**WHAT TO PRODUCE:** An exact copy of every entry below is required, and no picture may appear in it.
══ DATASET ══
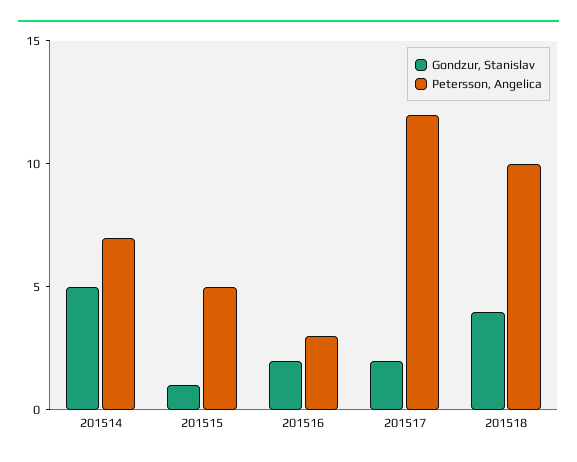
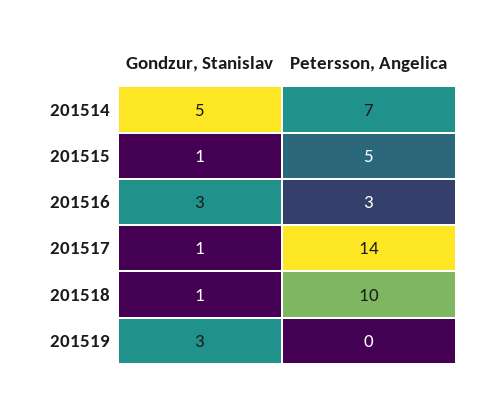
Gondzur, Stanislav, 201516: 2 -> 3
Gondzur, Stanislav, 201517: 2 -> 1
Petersson, Angelica, 201517: 12 -> 14
Gondzur, Stanislav, 201518: 4 -> 1
Gondzur, Stanislav, 201519: none -> 3
Petersson, Angelica, 201519: none -> 0

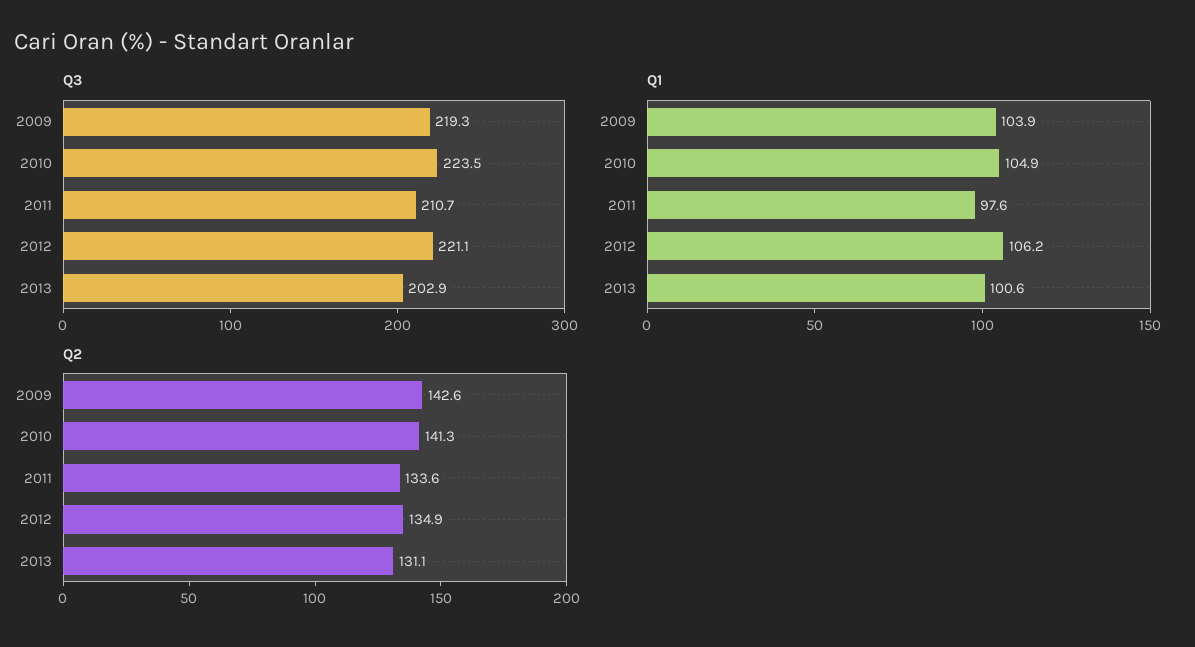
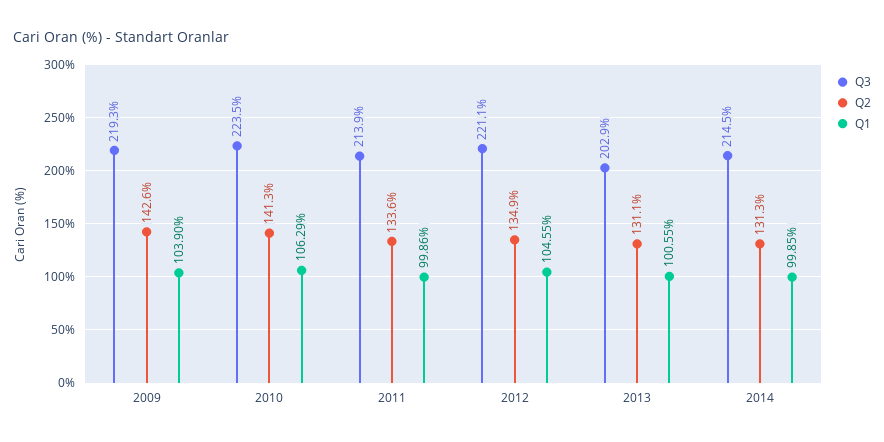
Q3, 2011: 210.7 -> 213.9
Q1, 2010: 104.9 -> 106.29
Q1, 2011: 97.6 -> 99.86
Q1, 2012: 106.2 -> 104.55
Q3, 2014: none -> 214.5
Q2, 2014: none -> 131.3
Q1, 2014: none -> 99.85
═══
**OUTPUT:**
Gondzur, Stanislav, 201516: 2 -> 3
Gondzur, Stanislav, 201517: 2 -> 1
Petersson, Angelica, 201517: 12 -> 14
Gondzur, Stanislav, 201518: 4 -> 1
Gondzur, Stanislav, 201519: none -> 3
Petersson, Angelica, 201519: none -> 0

Q3, 2011: 210.7 -> 213.9
Q1, 2010: 104.9 -> 106.29
Q1, 2011: 97.6 -> 99.86
Q1, 2012: 106.2 -> 104.55
Q3, 2014: none -> 214.5
Q2, 2014: none -> 131.3
Q1, 2014: none -> 99.85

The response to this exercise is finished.